From the material below, pull each line containing the string "into".

——

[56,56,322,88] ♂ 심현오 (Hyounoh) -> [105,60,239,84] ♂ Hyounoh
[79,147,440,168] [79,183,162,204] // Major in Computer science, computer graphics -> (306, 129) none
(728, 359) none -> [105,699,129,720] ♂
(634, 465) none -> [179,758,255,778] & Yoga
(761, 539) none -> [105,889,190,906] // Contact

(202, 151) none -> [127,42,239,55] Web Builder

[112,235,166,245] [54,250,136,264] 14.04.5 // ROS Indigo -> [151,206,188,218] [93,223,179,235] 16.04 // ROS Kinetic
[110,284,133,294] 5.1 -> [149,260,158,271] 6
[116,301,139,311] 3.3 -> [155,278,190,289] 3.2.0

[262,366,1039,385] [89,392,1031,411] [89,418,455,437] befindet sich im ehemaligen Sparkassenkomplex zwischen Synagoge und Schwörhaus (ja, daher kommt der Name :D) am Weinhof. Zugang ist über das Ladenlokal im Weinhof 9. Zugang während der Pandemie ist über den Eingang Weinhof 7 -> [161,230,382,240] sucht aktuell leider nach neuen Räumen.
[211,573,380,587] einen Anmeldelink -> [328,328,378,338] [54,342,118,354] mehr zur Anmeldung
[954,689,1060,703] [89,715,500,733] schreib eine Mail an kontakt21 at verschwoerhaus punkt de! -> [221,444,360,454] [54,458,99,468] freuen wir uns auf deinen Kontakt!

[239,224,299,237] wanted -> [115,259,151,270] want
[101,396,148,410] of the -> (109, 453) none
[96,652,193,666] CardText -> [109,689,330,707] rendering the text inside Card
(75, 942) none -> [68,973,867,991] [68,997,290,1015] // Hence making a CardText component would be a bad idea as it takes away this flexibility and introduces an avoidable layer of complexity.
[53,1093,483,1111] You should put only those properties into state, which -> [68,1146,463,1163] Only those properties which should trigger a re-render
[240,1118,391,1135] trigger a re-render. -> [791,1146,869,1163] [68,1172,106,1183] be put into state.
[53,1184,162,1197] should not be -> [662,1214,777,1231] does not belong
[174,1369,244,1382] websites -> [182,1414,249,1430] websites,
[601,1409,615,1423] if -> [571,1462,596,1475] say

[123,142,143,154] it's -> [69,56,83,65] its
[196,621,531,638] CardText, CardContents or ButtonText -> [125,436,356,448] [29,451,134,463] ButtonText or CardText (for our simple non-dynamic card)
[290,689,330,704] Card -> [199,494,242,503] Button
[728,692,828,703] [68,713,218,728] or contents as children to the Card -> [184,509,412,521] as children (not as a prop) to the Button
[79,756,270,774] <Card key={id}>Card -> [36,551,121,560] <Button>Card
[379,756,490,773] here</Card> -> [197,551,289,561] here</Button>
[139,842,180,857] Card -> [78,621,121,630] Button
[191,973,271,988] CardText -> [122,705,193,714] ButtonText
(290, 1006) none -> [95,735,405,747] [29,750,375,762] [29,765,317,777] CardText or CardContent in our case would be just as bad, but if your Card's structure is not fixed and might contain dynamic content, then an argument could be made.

——

→ **RESULT OF THIS EXERCISE**
[53,1093,483,1111] You should put only those properties into state, which -> [68,1146,463,1163] Only those properties which should trigger a re-render
[240,1118,391,1135] trigger a re-render. -> [791,1146,869,1163] [68,1172,106,1183] be put into state.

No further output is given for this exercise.